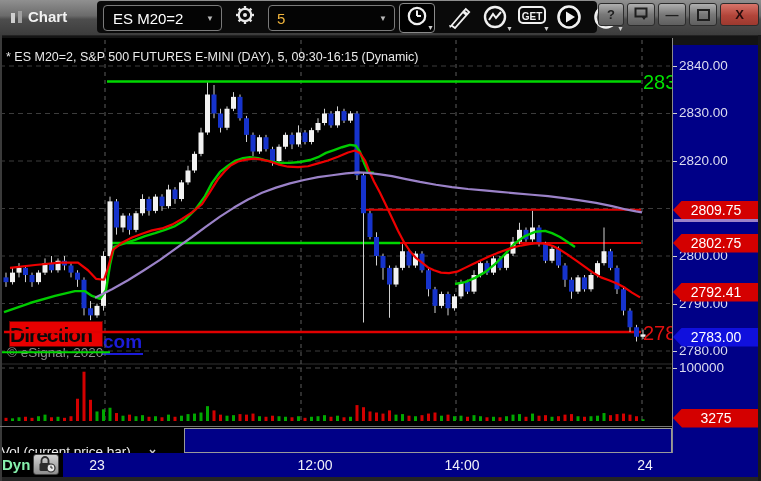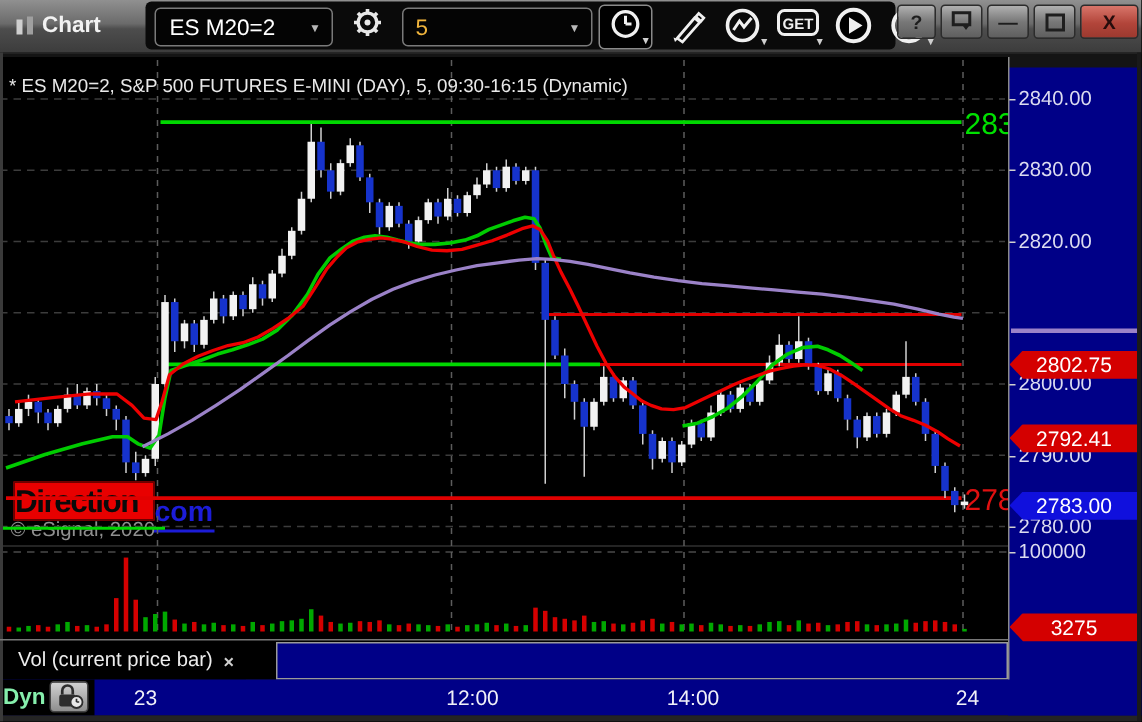--- a/index.html
+++ b/index.html
@@ -37,22 +37,22 @@
   .axis-tick-label{position:absolute;left:7px;color:#dcdcf0;font-size:13.5px;white-space:nowrap;}
   .axis-tick-mark{position:absolute;left:0;width:5px;height:1px;background:#cfcfcf;}
   .price-tag{position:absolute;left:1px;width:86px;height:19px;color:#fff;font-size:14px;
      display:flex;align-items:center;justify-content:center;
      clip-path:polygon(0 50%,9px 0,100% 0,100% 100%,9px 100%);z-index:2;}
   .purple-sliver{position:absolute;left:2px;top:174px;width:84px;height:3px;background:#9b82c8;z-index:3;}
   
   .tab-row{left:0;top:427px;width:672px;height:26px;background:#000;z-index:3;}
   .tab-row .bluefill{position:absolute;left:184px;top:1px;width:486px;height:23px;
       background:#000087;border:1px solid #9a9a9a;}
-  .vol-tab{position:absolute;left:0;top:0;width:164px;height:26px;background:#000;color:#ededed;
-      font-size:13.5px;line-height:26px;padding-left:12px;box-sizing:border-box;}
+  .vol-tab{position:absolute;left:0;top:12px;width:164px;height:26px;background:#000;color:#ededed;
+      font-size:13.5px;line-height:26px;padding-left:1px;box-sizing:border-box;}
   .vol-tab .close-x{position:absolute;right:8px;top:1px;color:#cfcfcf;font-size:12px;font-weight:bold;}
   .time-axis{left:0;top:453px;width:761px;height:24px;background:#000087;z-index:3;}
   .dyn-box{position:absolute;left:0;top:0;width:63px;height:24px;background:#000;}
   .dyn-label{position:absolute;left:2px;top:3px;color:#86efac;font-weight:bold;font-size:15px;}
   .lock-btn{position:absolute;left:33px;top:1px;width:26px;height:21px;border:1px solid #444;
       border-radius:3px;background:linear-gradient(#d2d2d2,#8e8e8e);}
   .time-label{position:absolute;top:4px;width:56px;text-align:center;color:#f0f0f8;font-size:14px;}
   .bottom-strip{left:0;top:477px;width:761px;height:4px;background:#242424;z-index:3;}
   .frame-left{left:0;top:35px;width:2px;height:446px;background:#3a3a3a;z-index:5;}
   .frame-right{left:758px;top:35px;width:3px;height:446px;background:#1a1a1a;z-index:5;}
@@ -528,20 +528,21 @@
     <div class="axis-tick-mark" style="top: 116px;"></div>
     <div class="axis-tick-label" style="top: 108px;">2820.00</div>
     <div class="axis-tick-mark" style="top: 211px;"></div>
     <div class="axis-tick-label" style="top: 203px;">2800.00</div>
     <div class="axis-tick-mark" style="top: 259px;"></div>
     <div class="axis-tick-label" style="top: 251px;">2790.00</div>
     <div class="axis-tick-mark" style="top: 306px;"></div>
     <div class="axis-tick-label" style="top: 298px;">2780.00</div>
     <div class="axis-tick-mark" style="top: 323px;"></div>
     <div class="axis-tick-label" style="top: 315px;">100000</div>
+    <div class="price-tag" style="top: 155.5px; background: rgb(212, 0, 0);">2809.75</div>
     <div class="price-tag" style="top: 188.5px; background: rgb(212, 0, 0);">2802.75</div>
     <div class="price-tag" style="top: 237.5px; background: rgb(212, 0, 0);">2792.41</div>
     <div class="price-tag" style="top: 282.5px; background: rgb(16, 16, 221);">2783.00</div>
     <div class="price-tag" style="top: 363.5px; background: rgb(212, 0, 0);">3275</div>
   </div>
 
 <div class="abs tab-row">
   <div class="bluefill"></div>
   <div class="vol-tab">
     <span>Vol (current price bar)</span>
#####
Work required:
Scan the records above for the string "color", and copy every line where it turns up.

The completed task:
   .axis-tick-label{position:absolute;left:7px;color:#dcdcf0;font-size:13.5px;white-space:nowrap;}
   .price-tag{position:absolute;left:1px;width:86px;height:19px;color:#fff;font-size:14px;
-  .vol-tab{position:absolute;left:0;top:0;width:164px;height:26px;background:#000;color:#ededed;
+  .vol-tab{position:absolute;left:0;top:12px;width:164px;height:26px;background:#000;color:#ededed;
   .vol-tab .close-x{position:absolute;right:8px;top:1px;color:#cfcfcf;font-size:12px;font-weight:bold;}
   .dyn-label{position:absolute;left:2px;top:3px;color:#86efac;font-weight:bold;font-size:15px;}
   .time-label{position:absolute;top:4px;width:56px;text-align:center;color:#f0f0f8;font-size:14px;}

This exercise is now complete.